Kartik Gopalan Tzi-cker Chiueh

To appear at SPIE Multimedia Computing and Networking (MMCN2002), San Jose, CA, Jan 18-25, 2002


Abstract

Real-time applications that utilize multiple system resources, such as CPU, disks, and network links require "coordinated" scheduling of these resources in order to meet their end-to-end performance requirements. Most state-of-the-art operating systems support at best independent resource allocation and deadline-driven scheduling but lack coordination among individual heterogeneous resources. This paper describes the design and implementation of an Integrated Real-time Resource Scheduler (IRS) that performs coordinated allocation and scheduling of multiple heterogeneous resources on the same machine.

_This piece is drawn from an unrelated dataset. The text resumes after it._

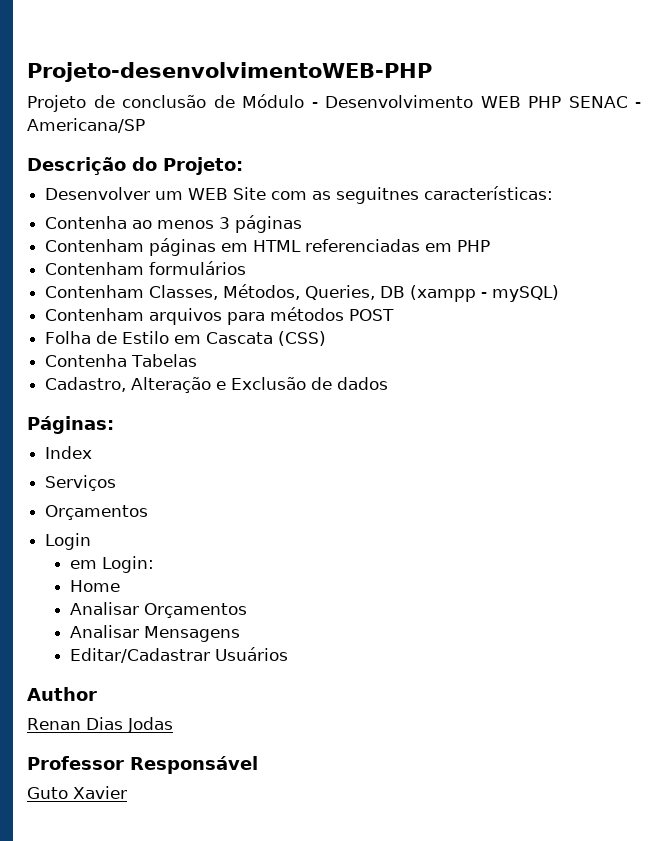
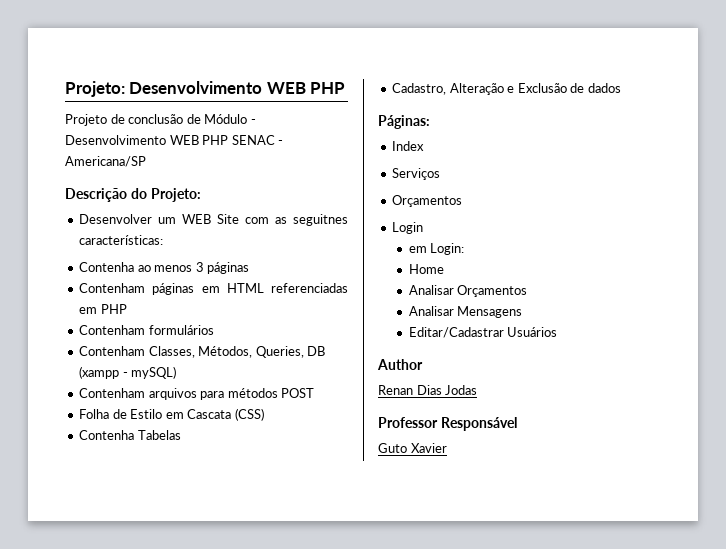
[27,62,432,82] Projeto-desenvolvimentoWEB-PHP -> [65,81,346,97] Projeto: Desenvolvimento WEB PHP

The novel feature of IRS is a multi-resource allocation mechanism that maximizes overall resource utilization efficiency while ensuring that end-to-end timing constraints of the real-time application be satisfied. More specifically, IRS assigns a delay budget to each task in an application according to the current load and predicted demand on individual resources. At run-time, a "global scheduler" dispatches the tasks of the real-time application to corresponding resource schedulers according to the precedence constraints between tasks. Hence, individual resource schedulers can make scheduling decisions locally and yet collectively are able to satisfy a real-time application's end-to-end performance requirement.